Item 7. | NOTICE REQUIREMENTS |
On June 19, 2007, we published a widely distributed press release in the United States of our intent to terminate the registration of the Ordinary Shares under Section 12(g) of the Exchange Act. This notice was published in Business Wire and was filed with the SEC on a Form 6-K Report of Foreign Private Issuer on June 19, 2007.
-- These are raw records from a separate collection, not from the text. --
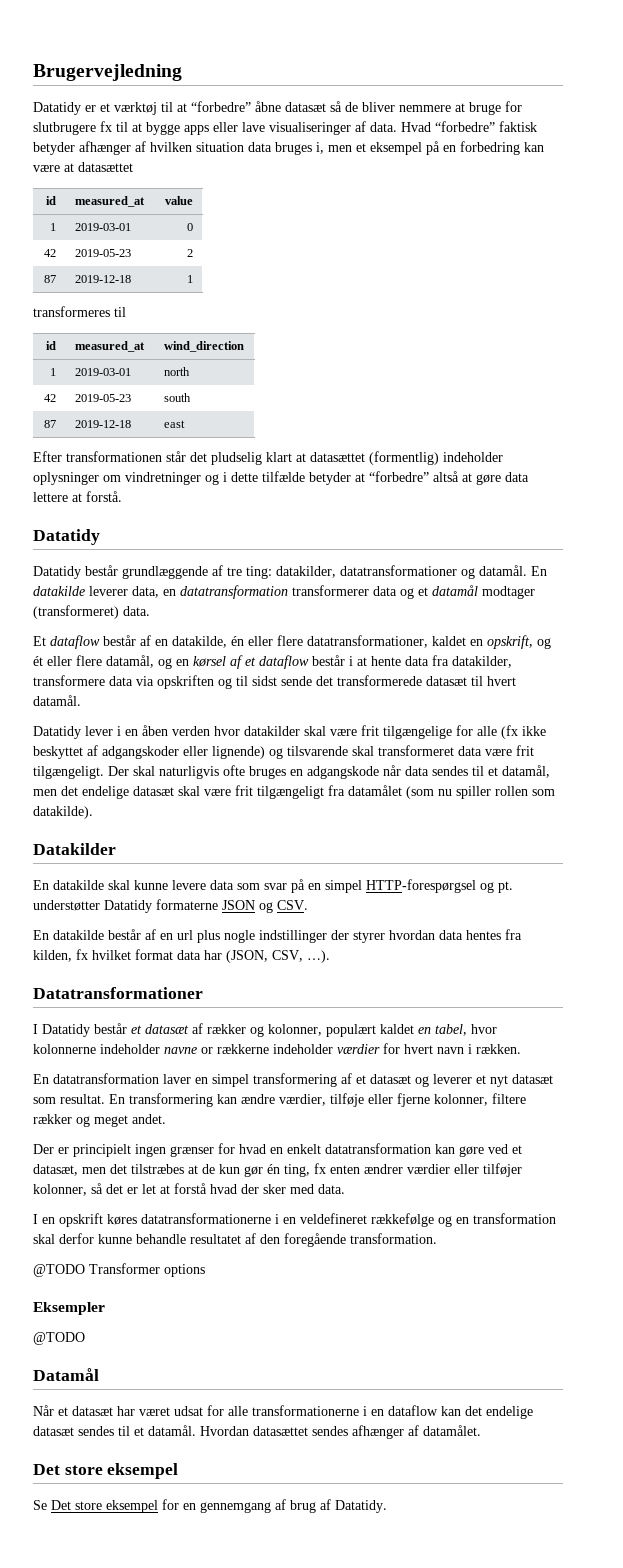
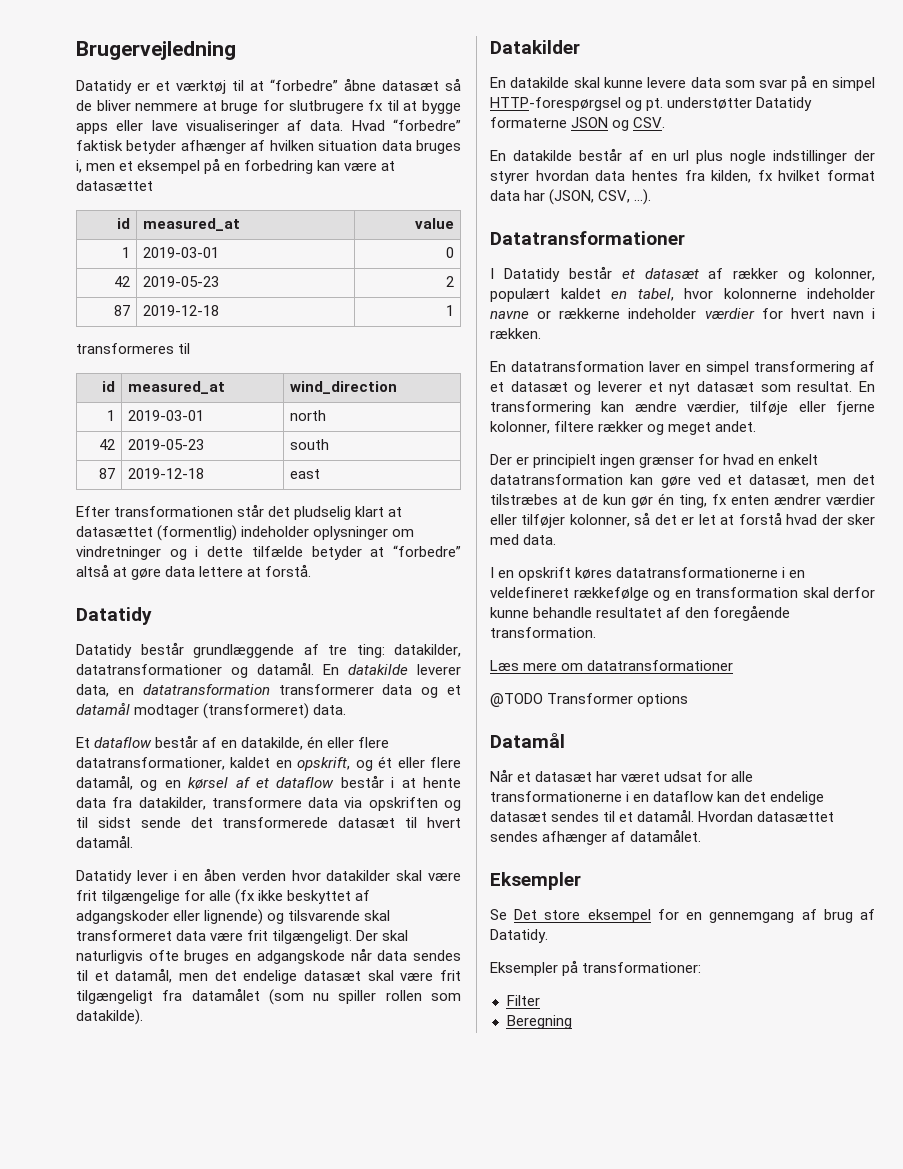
+ Læs mere om datatransformationer
- Eksempler
- @TODO
  Hvordan datasættet sendes afhænger af datamålet.
- Det store eksempel
+ Eksempler
+ Eksempler på transformationer:
+ Filter
+ Beregning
Item 8. | PRIOR FORM 15 FILERS |
Not applicable.
PART II
Item 9. | RULE 12g3-2(b) EXEMPTION |
Commencing on the date of this certification on Form 15F, we will make available, in English, on our website, http://www.oce.com, all the information that we:
| • | | make public under Dutch law, |
| • | | file or make public under the Amsterdam Stock Exchange rules, or |
| • | | distribute to Océ shareholders. |
PART III
Not applicable.
The undersigned issuer hereby undertakes to withdraw this Form 15F if, at any time before the effectiveness of its termination of reporting under Rule 12h-6, it has actual knowledge of information that causes it reasonably to believe that, at the time of filing the Form 15F, the average daily trading volume of its subject class of securities in the United States exceeds 5% of the average daily trading volume of the Ordinary Shares on a worldwide basis for the same recent 12-month period that the issuer used in Part I, Item 4 above.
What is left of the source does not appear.